** Opening Material shown block **

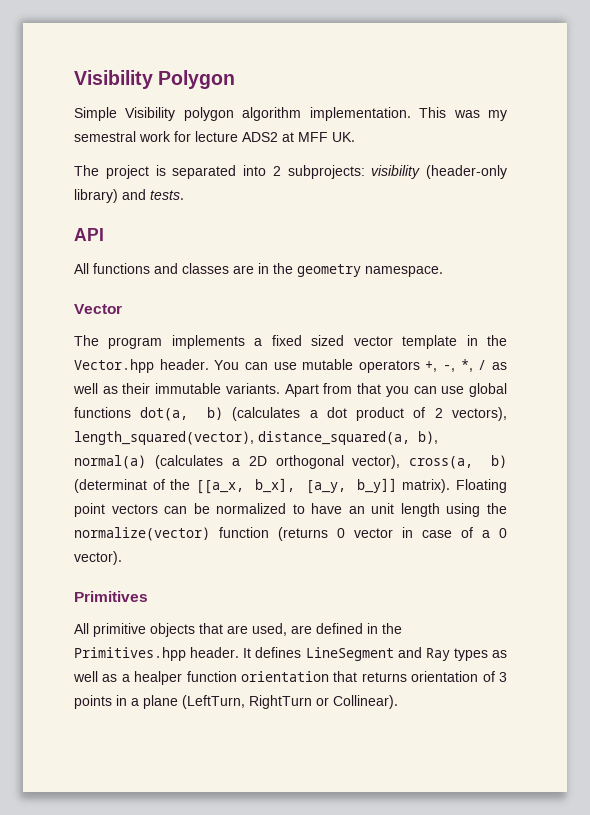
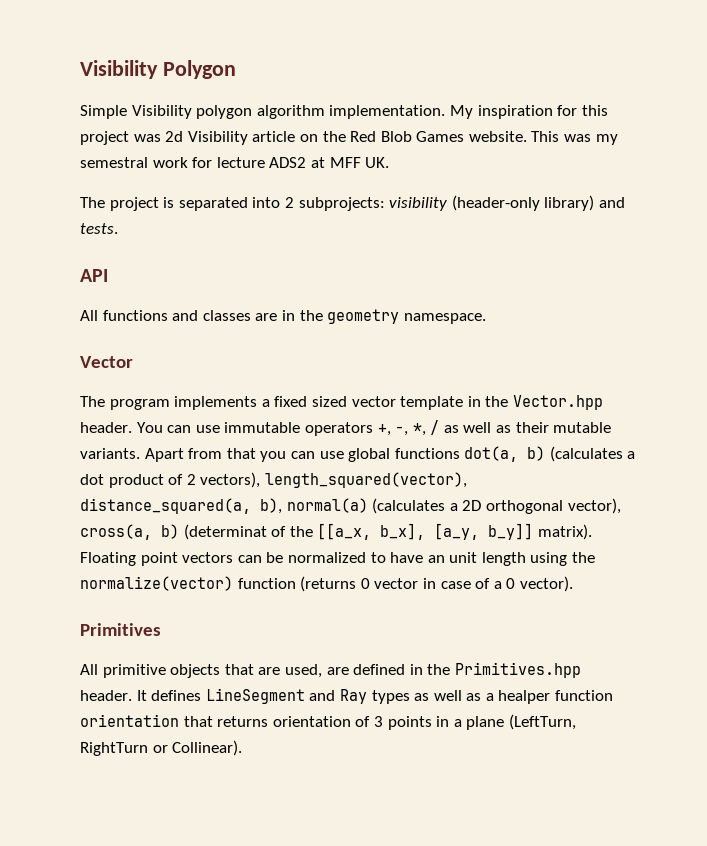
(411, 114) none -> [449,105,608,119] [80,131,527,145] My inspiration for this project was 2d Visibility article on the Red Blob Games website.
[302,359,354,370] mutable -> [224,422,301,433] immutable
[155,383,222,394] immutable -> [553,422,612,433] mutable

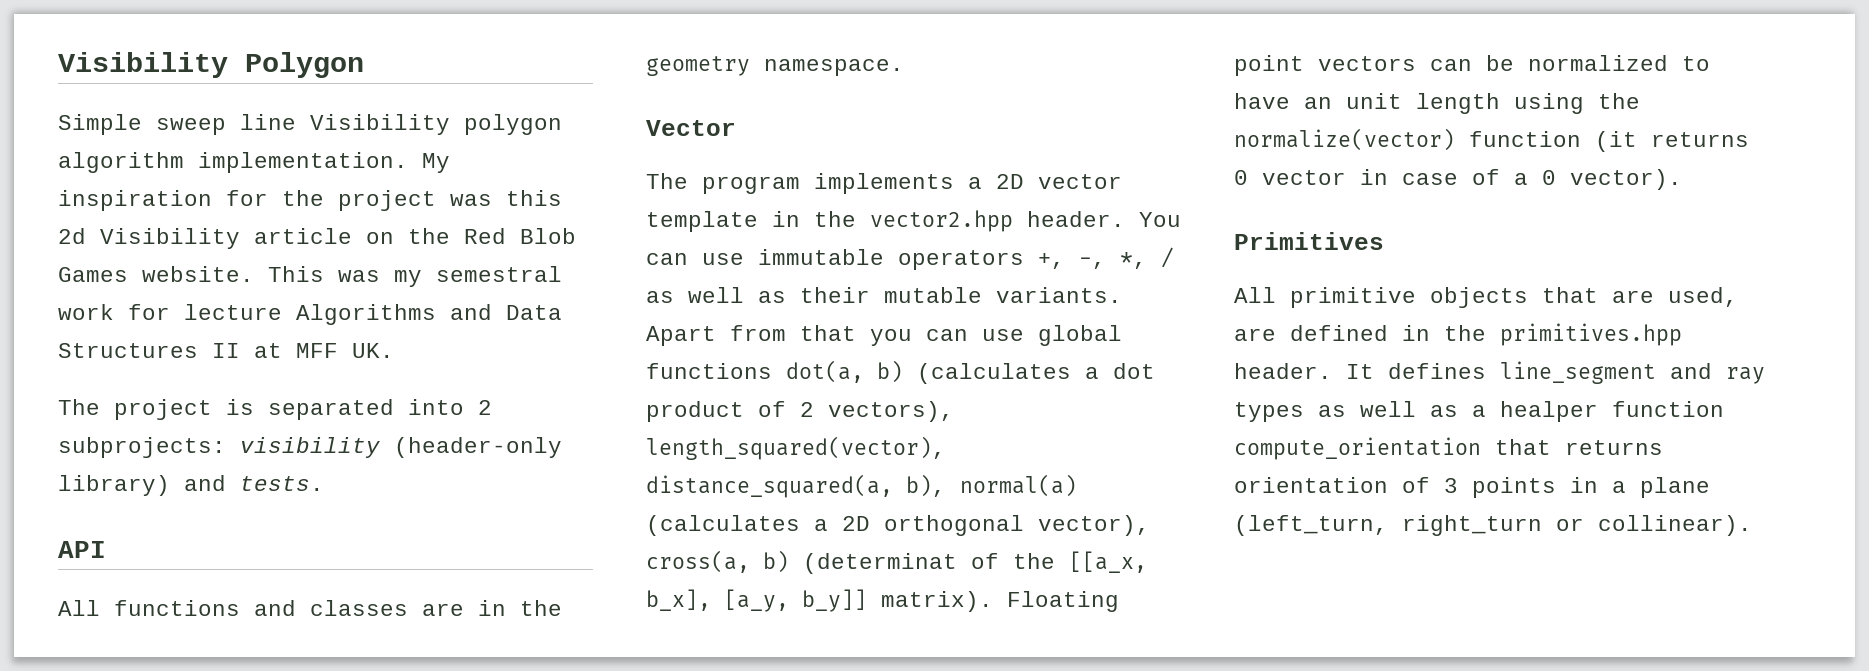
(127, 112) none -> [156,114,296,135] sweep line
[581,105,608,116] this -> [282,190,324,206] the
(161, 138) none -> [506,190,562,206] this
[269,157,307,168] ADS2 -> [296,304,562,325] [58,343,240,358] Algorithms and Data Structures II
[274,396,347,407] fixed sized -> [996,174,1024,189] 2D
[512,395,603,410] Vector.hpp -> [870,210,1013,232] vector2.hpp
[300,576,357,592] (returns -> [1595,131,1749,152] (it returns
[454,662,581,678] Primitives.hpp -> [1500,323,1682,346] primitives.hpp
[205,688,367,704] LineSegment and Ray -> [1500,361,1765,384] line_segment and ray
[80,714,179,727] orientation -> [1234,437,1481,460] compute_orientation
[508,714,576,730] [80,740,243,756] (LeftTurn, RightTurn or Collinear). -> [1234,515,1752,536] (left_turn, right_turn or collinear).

** Closing Material shown block **
** Opening Material shown block **

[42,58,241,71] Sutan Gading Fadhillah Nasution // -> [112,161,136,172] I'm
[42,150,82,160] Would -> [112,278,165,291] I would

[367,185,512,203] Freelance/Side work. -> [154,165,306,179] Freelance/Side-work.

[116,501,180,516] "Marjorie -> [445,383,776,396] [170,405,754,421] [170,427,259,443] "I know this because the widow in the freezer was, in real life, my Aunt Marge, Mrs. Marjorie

** Closing Material shown block **
** Opening Material shown block **

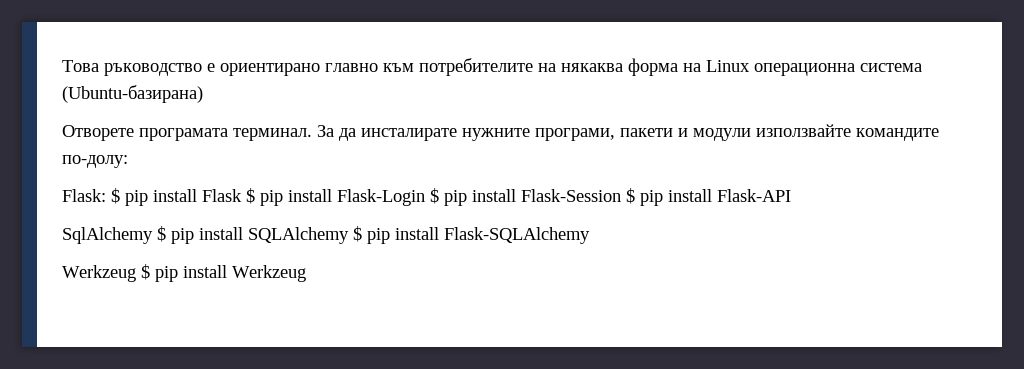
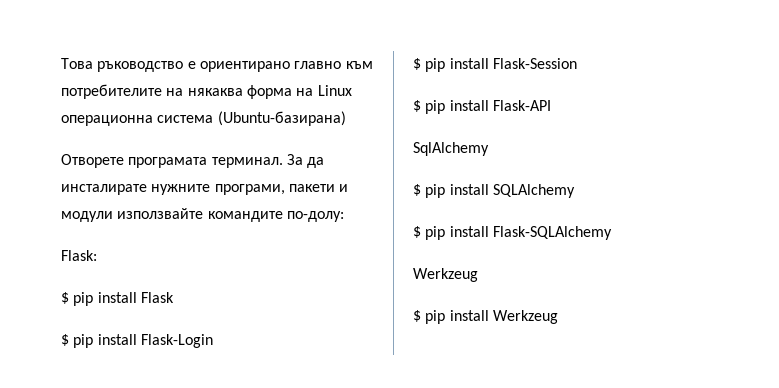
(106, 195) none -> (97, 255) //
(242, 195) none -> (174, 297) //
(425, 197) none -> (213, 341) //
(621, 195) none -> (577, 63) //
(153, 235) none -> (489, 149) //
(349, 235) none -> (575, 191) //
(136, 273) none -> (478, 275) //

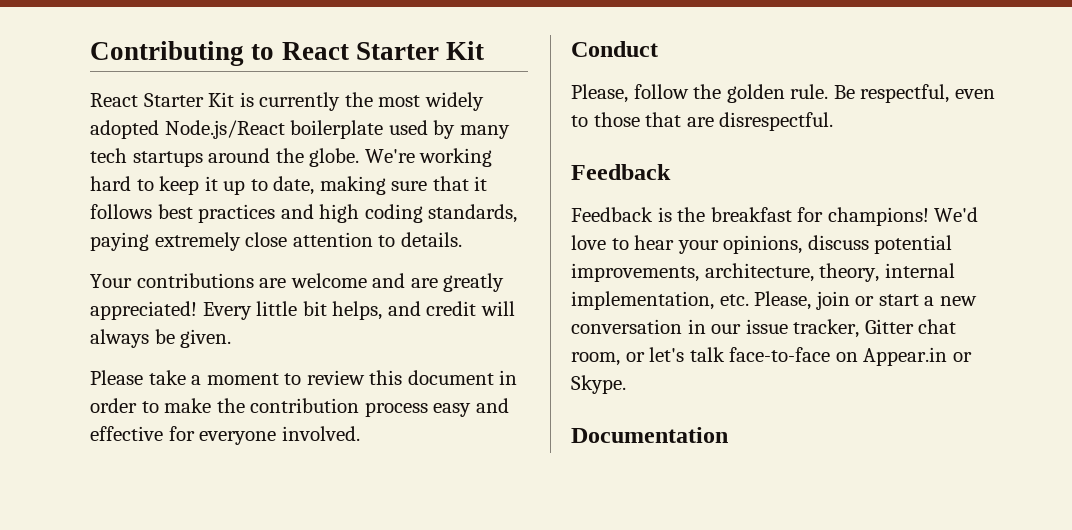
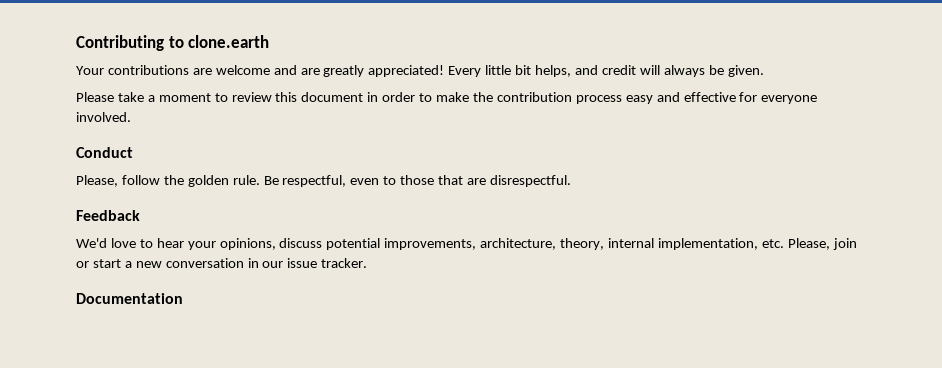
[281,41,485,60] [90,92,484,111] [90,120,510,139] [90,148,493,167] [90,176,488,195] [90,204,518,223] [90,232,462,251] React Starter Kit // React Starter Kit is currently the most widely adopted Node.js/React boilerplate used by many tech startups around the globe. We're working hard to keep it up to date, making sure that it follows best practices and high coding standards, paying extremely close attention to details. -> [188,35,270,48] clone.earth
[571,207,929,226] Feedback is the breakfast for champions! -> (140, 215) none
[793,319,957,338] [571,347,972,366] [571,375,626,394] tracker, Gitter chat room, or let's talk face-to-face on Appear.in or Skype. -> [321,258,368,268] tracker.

** Closing Material shown block **

■ **Exercise brief**
Show the lines of the records that include the string "none".

■ **Answer to this task**
(411, 114) none -> [449,105,608,119] [80,131,527,145] My inspiration for this project was 2d Visibility article on the Red Blob Games website.
(127, 112) none -> [156,114,296,135] sweep line
(161, 138) none -> [506,190,562,206] this
(106, 195) none -> (97, 255) //
(242, 195) none -> (174, 297) //
(425, 197) none -> (213, 341) //
(621, 195) none -> (577, 63) //
(153, 235) none -> (489, 149) //
(349, 235) none -> (575, 191) //
(136, 273) none -> (478, 275) //
[571,207,929,226] Feedback is the breakfast for champions! -> (140, 215) none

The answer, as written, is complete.